От Якубова я узнал историю состояния каждого из губернских тузов. Крупные дворянские состояния, источники и количество доходов он, не знавший только своих собственных, знал отлично. «Вот у братьев Иглевых, – говорил он, – до пятисот тысяч дохода: старший живет роскошно, мотает, а у младшего, Н. М., никто никогда чашки чая не выпил. Сидит безвыездно в деревне. Сам по утрам пьет молоко, а за обедом ест вареную говядину с кислой капустой. А дом у него старинный, барский, одни оранжереи чего стоят! Персики, ананасы свои…»
– Ведь он ест же их: не все одну капусту! – возражал я.
– Как не так, – ест! Всё посылает в город на базар. На одних яблоках тысяч пять получит в год. А тронет в саду яблоко мальчишка или баба – так вздует!
Про другого говорил:
– А этот сотню тысяч получит в год, а проживет две – на псовую охоту.
Про чиновников, дельцов, катаясь со мной по городу, сообщал много подробностей. Укажет, бывало, то на тот, то на другой дом: «Вот это дом советника или председателя такого-то – и расскажет при этом: – Он приехал сюда, на мундир денег занял у меня, а теперь у него деревенька с тремястами душ, да домик этот выстроил, жене из Москвы наряды выписывает, ведет большую игру».

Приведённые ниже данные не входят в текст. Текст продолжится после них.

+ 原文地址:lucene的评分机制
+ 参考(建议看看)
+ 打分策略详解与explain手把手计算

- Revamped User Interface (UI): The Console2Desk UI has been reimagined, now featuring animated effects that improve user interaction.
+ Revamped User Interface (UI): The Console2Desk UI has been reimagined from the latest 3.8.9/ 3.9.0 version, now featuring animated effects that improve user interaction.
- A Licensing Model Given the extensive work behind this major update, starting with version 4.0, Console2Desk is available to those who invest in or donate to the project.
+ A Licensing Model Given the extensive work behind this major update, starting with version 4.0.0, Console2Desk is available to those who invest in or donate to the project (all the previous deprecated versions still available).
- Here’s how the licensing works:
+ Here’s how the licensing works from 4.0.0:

– Откуда же все это: богатую невесту, что ли, взял? – спросишь.
– Нет, бедную дворяночку взял, сироту. Как откуда? Лет десять секретарем в консистории пробыл, там нажил, потом губернатор Тмакин переманил его к себе в секретари, дельный был, а потом съездил в Петербург, подмазал где следует и воротился председателем. Хапун, пострел! – заключал он.

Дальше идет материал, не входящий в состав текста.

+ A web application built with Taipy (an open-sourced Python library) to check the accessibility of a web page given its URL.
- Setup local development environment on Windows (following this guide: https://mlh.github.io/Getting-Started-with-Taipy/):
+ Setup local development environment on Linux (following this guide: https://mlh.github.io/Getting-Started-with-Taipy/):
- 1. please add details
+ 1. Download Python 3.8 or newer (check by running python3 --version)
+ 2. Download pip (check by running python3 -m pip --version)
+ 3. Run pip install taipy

Обо всех отставных и служащих он развивал передо мной такую же хронику. Отзывы эти проникнуты были брезгливостью. Честный моряк, не знавший даже доходов с своего имения, очевидно презирал этот способ наживы. От этого он бросил свою гражданскую губернскую службу. «Нашему брату, дворянину, грязно с ними уживаться», – отзывался он.
Впрочем, весь город, то есть все губернское общество, не только мирилось с системой чиновничьих доходов, но даже покровительствовало ей. Плохенького, не умевшего наживать этим способом или занимавшего недоходное место – не носили на руках.
Правительство, конечно, знало, что казенного жалованья нехватает на прожиток, потому и не совало носа в омут непривилегированных поборов – стало быть, терпело их; по-французски есть верное слово: tolérait[122].
Такие поборы и не назывались взятками. Этим словом клеймили обыкновенно вымогательство, прижимательство, голую продажу правосудия в уездном суде, в палате, в процессах по имущественным делам. Такие судьи-лихоимцы были у всех на виду и на счету и уважением не пользовались. Если в обществе водились с ними, то это только по личным расчетам.
– Хапун, пострел! – говорил Якубов при встрече с таким судьей и быстро перекидывался на другую сторону линейки, чтоб не отвечать на поклон.
Какие же, спрашивается, доходы затем могли получать служащие? Я недоумевал, но, перезнакомившись с служебным персоналом, я мало-помалу проник взглядом в губернскую бездну. Например, я узнал, что всякий священник или благочинный, обязательно представляя в год две книги в консисторию, одну метрическую, другую не помню какую, прилагал, смотря по приходу, известную сумму для секретаря: кто сто, кто двести или и более рублей. Можно сообразить, по числу приходов в епархии, какая почтенная сумма составлялась из таких приношений. А если к этому прибавить бракоразводные дела – то как было не нажить секретарю дома и деревни!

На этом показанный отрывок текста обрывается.